José
Manuel y la cárcel de San Severino (I)
Héctor Maseda, Grupo Decoro
LA HABANA, diciembre (www.cubanet.org) - José Manuel Ríos
Ramos tenía que ser condenado. Así lo exigía el gobierno de
Fidel Castro.
La causa 128 del año 1963 fue explícita: "Atentar contra
los poderes del Estado" (conspiración, sabotaje y miembro de una
banda de insurgentes). José Manuel escuchó la sentencia del 19 de
octubre de ese año por el Tribunal Provincial de Matanzas como si fuera
un macetazo en pleno rostro. Las experiencias que él enfrentaría
durante los próximos diez años que estaría encerrado en el
castillo de San Severino, convertido en prisión de alto rigor por las
autoridades cubanas, marcarían con un sello especial el resto de su
existencia.
Esta fortificación, llamada así no sólo para recordar a
un Santo Varón, sino en honor a Don Severino de Manzaneda, fundador de la
ciudad de Matanzas el 13 de octubre de 1693 y entonces gobernador de la isla, se
terminó de construir en 1734, cincuenta años después de
iniciado el proyecto. Está ubicada en un extremo de la bahía
matancera, en Punta Gorda, y es la mayor fortaleza militar de la provincia y una
de las más importantes del país. Junto con la batería de Peñas
Altas y El Morrillo, defendía la ciudad de posibles ataques de corsarios
y piratas, tan frecuentes en aquellos tiempos.
El baluarte militar se convirtió en prisión para reclusos por
causas políticas a principios de los años 60, como resultado de la
urgencia que tuvo el régimen totalitario de incrementar sus instalaciones
penitenciarias y por sus características constructivas: fuertes y
elevados muros, la mayoría de los cincuenta cubículos que fueron
convertidos en celdas estaban soterrados, lo que hacía casi imposible
cualquier intento de fuga; además de su ubicación geográfica.
En realidad, cada uno de los locales tenía capacidad para doce
prisioneros, distribuidos en cuatro literas con tres camas cada una. Sin
embargo, las autoridades penitenciarias mantenían entre 25 y 27 reclusos
en su interior. De este modo, más de la mitad dormían en el suelo,
que permanecía mojado de manera permanente. El agua la ponían de
cuatro de la tarde a nueve de la noche. Baños y duchas estaban al final
de las galeras, aunque en cantidades insuficientes.
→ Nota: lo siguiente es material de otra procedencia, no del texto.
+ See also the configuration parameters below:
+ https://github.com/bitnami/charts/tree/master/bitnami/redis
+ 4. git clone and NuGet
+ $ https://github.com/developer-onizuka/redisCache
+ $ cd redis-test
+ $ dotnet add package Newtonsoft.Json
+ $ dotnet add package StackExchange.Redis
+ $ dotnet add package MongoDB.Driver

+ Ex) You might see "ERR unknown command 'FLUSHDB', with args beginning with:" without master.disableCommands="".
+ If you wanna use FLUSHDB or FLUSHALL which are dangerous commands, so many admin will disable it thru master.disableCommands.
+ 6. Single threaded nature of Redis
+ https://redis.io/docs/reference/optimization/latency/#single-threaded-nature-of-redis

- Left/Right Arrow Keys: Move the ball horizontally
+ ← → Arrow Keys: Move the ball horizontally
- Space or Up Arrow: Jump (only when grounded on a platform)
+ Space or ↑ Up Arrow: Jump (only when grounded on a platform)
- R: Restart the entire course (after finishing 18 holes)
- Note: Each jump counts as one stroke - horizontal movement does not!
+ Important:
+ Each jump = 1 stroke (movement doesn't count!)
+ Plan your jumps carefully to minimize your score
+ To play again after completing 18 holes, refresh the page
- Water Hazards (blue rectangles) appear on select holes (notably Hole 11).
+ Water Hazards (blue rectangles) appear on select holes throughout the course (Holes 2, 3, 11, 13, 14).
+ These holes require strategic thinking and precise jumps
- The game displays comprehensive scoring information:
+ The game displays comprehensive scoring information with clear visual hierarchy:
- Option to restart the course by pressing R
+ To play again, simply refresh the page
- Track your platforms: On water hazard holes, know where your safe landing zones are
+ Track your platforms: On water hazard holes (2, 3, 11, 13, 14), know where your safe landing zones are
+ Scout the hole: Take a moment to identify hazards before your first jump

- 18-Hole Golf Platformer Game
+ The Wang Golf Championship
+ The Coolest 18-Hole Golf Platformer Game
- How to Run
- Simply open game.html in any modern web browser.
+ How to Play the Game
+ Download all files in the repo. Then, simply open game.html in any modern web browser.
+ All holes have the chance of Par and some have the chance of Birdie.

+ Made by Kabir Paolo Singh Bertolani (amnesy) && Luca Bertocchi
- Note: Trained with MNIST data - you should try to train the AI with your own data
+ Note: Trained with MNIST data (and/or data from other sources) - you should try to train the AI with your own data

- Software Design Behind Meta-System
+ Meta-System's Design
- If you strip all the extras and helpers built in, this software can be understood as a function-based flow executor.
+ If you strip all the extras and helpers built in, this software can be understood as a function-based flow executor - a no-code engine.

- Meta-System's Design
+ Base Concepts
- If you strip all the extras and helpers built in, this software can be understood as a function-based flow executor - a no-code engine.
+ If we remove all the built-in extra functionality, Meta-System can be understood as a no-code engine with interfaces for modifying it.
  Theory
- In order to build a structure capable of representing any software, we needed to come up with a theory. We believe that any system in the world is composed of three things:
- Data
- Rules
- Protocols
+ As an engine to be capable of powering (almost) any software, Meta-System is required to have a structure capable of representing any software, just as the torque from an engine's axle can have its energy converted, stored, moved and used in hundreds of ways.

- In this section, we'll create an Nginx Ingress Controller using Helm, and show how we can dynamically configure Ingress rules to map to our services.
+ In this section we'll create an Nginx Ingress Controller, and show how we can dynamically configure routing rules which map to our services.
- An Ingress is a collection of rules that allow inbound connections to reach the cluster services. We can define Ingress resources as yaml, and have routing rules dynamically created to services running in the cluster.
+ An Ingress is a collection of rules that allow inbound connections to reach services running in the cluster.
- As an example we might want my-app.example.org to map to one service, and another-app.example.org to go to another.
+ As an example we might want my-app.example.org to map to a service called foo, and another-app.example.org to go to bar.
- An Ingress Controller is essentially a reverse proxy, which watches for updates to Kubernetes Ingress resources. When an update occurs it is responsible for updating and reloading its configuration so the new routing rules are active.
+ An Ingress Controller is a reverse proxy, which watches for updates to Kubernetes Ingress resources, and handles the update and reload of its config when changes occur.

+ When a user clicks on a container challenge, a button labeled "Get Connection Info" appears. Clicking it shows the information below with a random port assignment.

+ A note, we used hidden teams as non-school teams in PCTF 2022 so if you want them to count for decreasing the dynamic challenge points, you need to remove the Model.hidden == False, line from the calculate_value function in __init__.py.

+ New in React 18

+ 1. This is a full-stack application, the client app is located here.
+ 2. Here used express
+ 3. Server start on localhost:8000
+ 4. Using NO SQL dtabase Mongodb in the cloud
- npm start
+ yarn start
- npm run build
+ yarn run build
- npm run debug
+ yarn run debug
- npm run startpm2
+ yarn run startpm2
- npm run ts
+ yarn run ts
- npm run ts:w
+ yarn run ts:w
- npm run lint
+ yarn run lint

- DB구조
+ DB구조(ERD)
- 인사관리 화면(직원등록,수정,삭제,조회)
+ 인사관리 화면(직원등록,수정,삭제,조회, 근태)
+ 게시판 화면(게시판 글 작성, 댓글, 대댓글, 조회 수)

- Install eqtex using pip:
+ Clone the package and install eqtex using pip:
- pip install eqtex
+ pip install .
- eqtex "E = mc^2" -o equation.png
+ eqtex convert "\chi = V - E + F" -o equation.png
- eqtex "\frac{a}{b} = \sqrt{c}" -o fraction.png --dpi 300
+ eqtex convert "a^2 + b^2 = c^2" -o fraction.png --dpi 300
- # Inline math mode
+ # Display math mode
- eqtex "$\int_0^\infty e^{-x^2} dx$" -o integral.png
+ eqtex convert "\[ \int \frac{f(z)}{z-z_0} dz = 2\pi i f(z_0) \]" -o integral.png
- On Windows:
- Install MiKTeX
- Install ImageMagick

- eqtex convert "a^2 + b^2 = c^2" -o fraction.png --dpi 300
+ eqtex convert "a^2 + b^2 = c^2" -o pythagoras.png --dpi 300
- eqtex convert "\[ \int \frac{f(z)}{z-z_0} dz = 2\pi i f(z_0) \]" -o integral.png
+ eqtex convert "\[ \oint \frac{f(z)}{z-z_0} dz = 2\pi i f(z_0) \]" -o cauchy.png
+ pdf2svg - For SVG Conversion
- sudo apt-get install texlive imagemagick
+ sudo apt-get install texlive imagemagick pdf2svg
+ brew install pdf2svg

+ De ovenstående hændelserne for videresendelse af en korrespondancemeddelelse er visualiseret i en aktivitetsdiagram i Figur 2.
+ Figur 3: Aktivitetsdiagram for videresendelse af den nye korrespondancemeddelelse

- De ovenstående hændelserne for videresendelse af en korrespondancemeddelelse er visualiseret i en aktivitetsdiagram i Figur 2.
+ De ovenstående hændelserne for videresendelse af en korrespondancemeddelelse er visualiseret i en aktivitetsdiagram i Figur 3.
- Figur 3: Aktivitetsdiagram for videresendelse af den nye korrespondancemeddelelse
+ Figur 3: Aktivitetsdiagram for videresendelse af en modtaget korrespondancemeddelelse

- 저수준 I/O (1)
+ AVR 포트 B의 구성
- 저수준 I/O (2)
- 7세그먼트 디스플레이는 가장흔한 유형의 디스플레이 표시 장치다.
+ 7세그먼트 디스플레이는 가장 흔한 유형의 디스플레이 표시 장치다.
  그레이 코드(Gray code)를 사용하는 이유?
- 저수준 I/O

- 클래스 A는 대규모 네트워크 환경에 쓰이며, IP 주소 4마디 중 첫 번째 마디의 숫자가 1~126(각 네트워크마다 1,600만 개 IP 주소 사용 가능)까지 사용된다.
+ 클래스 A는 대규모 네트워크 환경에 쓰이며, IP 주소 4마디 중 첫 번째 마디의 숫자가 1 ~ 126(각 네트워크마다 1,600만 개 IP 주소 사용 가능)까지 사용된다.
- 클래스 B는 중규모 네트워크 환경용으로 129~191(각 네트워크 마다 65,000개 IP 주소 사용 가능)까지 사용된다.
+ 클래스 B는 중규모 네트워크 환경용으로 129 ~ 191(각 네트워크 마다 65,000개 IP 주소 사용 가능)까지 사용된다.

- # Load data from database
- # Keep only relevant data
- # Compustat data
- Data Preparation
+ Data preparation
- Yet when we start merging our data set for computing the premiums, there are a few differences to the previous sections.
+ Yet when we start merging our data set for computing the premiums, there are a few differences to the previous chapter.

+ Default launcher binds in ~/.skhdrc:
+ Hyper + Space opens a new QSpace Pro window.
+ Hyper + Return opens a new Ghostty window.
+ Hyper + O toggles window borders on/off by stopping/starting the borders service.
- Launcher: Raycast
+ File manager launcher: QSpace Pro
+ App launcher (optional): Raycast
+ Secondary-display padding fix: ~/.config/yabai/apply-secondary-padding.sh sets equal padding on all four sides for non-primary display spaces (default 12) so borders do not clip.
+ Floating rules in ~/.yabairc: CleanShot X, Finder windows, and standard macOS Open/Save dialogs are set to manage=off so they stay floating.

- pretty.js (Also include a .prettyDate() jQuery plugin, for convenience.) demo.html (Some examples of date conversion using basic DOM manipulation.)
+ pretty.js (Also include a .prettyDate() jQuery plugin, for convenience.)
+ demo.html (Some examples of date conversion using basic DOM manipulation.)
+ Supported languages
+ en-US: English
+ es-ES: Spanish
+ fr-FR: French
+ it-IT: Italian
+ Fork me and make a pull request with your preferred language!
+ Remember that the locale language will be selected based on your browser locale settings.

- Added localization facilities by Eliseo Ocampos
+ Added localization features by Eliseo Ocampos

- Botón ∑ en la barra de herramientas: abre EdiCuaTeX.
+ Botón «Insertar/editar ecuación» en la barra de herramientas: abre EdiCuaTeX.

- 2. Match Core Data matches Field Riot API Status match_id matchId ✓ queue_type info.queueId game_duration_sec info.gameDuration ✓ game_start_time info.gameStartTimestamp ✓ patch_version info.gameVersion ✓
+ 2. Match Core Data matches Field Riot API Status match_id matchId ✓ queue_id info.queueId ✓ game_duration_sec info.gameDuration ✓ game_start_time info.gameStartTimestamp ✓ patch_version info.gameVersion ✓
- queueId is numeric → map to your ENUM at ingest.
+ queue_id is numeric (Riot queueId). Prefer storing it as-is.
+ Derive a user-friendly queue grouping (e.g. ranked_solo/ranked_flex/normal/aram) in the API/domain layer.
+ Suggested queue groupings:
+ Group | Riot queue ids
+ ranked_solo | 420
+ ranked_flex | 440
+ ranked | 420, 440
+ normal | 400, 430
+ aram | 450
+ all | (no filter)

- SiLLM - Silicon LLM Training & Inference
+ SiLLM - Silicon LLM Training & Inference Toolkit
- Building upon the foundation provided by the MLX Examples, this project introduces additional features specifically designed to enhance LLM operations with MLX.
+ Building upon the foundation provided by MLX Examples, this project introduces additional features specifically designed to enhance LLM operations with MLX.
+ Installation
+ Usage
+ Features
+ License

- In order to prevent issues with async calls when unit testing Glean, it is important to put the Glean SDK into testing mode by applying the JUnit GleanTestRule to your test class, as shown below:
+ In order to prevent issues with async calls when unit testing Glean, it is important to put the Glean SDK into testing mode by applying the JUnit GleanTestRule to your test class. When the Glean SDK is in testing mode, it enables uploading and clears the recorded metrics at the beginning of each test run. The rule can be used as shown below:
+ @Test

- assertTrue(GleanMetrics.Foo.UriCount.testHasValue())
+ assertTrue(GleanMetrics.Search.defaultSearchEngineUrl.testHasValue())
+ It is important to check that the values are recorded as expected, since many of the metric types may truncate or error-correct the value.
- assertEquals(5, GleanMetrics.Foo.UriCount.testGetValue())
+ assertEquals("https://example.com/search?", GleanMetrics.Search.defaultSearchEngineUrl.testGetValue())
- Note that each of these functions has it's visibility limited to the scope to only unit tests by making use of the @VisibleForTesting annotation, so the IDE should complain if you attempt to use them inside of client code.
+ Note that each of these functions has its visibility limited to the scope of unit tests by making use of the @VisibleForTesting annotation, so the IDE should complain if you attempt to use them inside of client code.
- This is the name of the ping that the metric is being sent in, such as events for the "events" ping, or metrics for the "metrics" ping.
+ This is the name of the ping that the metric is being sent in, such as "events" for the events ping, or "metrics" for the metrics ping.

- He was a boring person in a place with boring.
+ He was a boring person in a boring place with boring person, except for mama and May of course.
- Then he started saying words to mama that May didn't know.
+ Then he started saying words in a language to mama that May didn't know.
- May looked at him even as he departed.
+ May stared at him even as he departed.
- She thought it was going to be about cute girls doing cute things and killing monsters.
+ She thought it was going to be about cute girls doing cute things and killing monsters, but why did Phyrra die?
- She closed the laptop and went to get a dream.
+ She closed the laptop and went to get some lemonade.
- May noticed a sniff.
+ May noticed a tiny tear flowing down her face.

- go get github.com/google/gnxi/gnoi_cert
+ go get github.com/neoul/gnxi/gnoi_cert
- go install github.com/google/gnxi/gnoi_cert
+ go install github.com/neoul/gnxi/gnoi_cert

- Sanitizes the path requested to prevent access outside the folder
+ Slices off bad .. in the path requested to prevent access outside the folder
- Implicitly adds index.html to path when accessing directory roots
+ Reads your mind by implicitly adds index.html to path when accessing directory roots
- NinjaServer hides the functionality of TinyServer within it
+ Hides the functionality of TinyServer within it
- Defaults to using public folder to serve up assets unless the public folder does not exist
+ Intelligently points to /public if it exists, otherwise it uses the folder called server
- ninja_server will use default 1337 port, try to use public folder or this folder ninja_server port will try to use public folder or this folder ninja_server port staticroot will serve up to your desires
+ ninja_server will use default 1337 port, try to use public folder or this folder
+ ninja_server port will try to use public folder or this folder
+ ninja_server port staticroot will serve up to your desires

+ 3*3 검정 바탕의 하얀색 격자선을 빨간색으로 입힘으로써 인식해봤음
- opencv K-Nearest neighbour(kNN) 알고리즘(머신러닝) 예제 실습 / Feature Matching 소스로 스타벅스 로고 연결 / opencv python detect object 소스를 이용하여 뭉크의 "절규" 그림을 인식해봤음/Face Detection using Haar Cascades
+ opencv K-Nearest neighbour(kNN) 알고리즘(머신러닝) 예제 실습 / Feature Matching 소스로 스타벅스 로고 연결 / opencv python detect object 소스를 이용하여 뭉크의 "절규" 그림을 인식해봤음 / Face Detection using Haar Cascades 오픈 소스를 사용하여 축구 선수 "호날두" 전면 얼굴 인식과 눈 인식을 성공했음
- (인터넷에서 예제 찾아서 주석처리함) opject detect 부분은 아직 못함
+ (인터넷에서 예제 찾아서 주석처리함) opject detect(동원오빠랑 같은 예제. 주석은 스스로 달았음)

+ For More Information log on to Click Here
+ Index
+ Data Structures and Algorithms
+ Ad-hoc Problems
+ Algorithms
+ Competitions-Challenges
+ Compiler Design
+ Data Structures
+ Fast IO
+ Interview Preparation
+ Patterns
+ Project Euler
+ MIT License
José Manuel recuerda: "El horario del día comenzaba a las
seis de la mañana con el 'de pie', hora del aseo personal y dejarlo todo
en orden para la inspección, si la realizaban. A las ocho de la mañana
nos sacaban al patio para desayunar. Había dos áreas soleadas con
un muro de piedra de cinco metros de altura que las dividía. La infusión
consistía en agua con azúcar y dos onzas de pan duro con moho. El
comedor estaba a un extremo del patio. La cárcel estaba dividida en dos
secciones de 25 destacamentos cada una. Nos permitían tomar el sol por
espacio de una hora. A las nueve de la mañana se hacía el conteo físico.
Una vez concluido, nos encerraban nuevamente en los destacamentos. El tiempo de
la mañana lo empleábamos en leer, estudiar, conversar, hacerle
cartas a la familia, jugar dominó o damas hasta la hora del almuerzo
(entre una y dos de la tarde). Consistía generalmente en harina de maíz
y quimbombó. Pasados unos veinte minutos, de nuevo para los cubículos.
La comida se servía entre las siete y las ocho de la noche. En ella nos
daban un poco de arroz, caldo aguado y viandas cocidas. A veces ofrecían
un huevo hervido. La calidad de los alimentos era pésima y en cantidades
insuficientes. A las diez de la noche era el silencio".
En aquellos años, el uniforme en el presidio político era
amarillo, porque amarillos eran los uniformes de los soldados del gobernante
depuesto, Fulgencio Batista. La camisa con una "P" negra en la
espalda. Un número sustituía nombre y apellidos de los reclusos.
El de José Manuel fue el 826. De este modo se convertían en una
cifra más.
La atención médica no existía en el penal.
"Había una enfermería -asegura José Manuel- con
diez camas, los casos eran atendidos por un galeno que también estaba
preso. Su nombre no lo recuerdo. El otro doctor, Miyares, médico del
Ministerio del Interior cubano, pasaba una o dos veces a la semana, si se le
ocurría. Las enfermedades frecuentes eran respiratorias, nerviosas,
digestivas, parasitarias y de la piel".
La fuente concluyó: "Sí descontamos las aspirinas, los
presos no disponíamos de medicamento alguno. Los casos de diagnóstico
grave eran remitidos al hospital provincial, al militar o a la clínica
dental cuando lo estimaba el doctor Miyares".